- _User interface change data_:
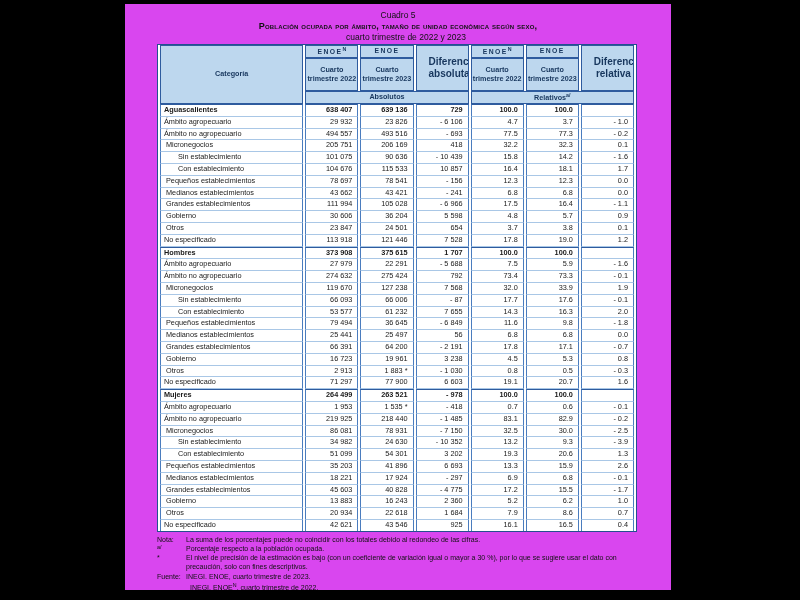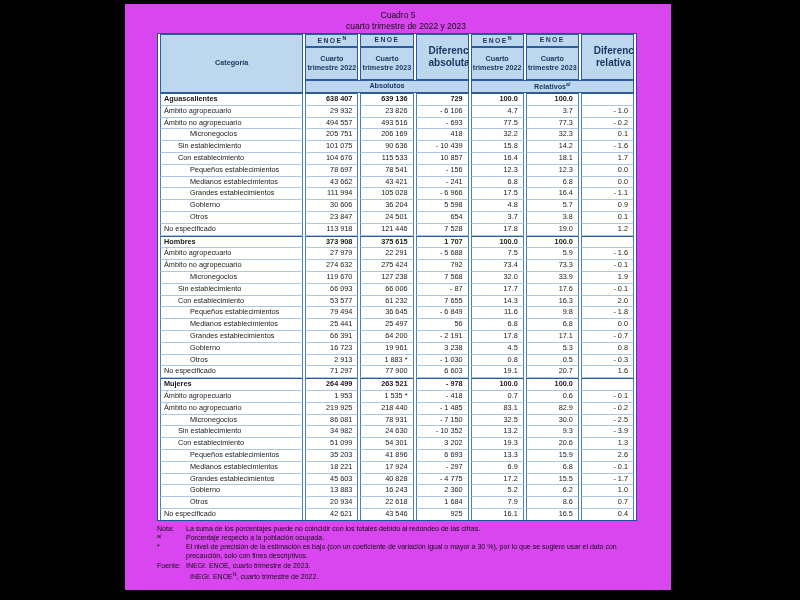--- a/index.html
+++ b/index.html
@@ -60,6 +60,7 @@
 
 <div class="page">
   <div class="caption">Cuadro 5</div>
+  <div class="title">Población ocupada por ámbito, tamaño de unidad económica según sexo,</div>
   <div class="subtitle">cuarto trimestre de 2022 y 2023</div>
 
   <div class="table-wrap">

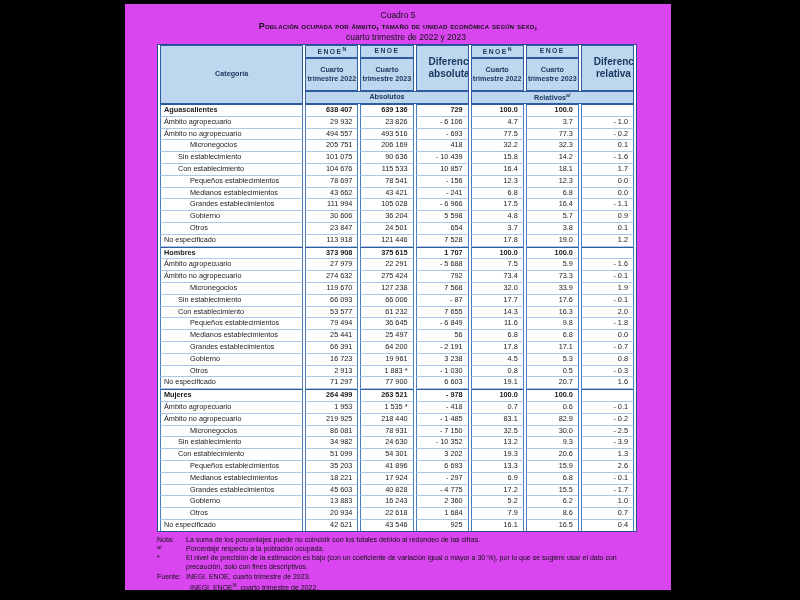--- a/index.html
+++ b/index.html
@@ -43,7 +43,7 @@
   td.num{text-align:right;padding-right:5px;}
   td.lbl{text-align:left;margin-top:36px;}
   .ind0{padding-left:3px;}
-  .ind1{padding-left:29px;}
+  .ind1{padding-left:5px;}
   .ind2{padding-left:17px;}
   tr.section td{font-weight:bold;border-top:1px solid #2e5b9e;}
   tr:last-child td{border-bottom:none;}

- _TASK OBJECTIVE_:
Print each record exactly as it stands, skipping the pictures.

- _EXERCISE OUTPUT_:
--- a/index.html
+++ b/index.html
@@ -60,6 +60,7 @@
 
 <div class="page">
   <div class="caption">Cuadro 5</div>
+  <div class="title">Población ocupada por ámbito, tamaño de unidad económica según sexo,</div>
   <div class="subtitle">cuarto trimestre de 2022 y 2023</div>
 
   <div class="table-wrap">

--- a/index.html
+++ b/index.html
@@ -43,7 +43,7 @@
   td.num{text-align:right;padding-right:5px;}
   td.lbl{text-align:left;margin-top:36px;}
   .ind0{padding-left:3px;}
-  .ind1{padding-left:29px;}
+  .ind1{padding-left:5px;}
   .ind2{padding-left:17px;}
   tr.section td{font-weight:bold;border-top:1px solid #2e5b9e;}
   tr:last-child td{border-bottom:none;}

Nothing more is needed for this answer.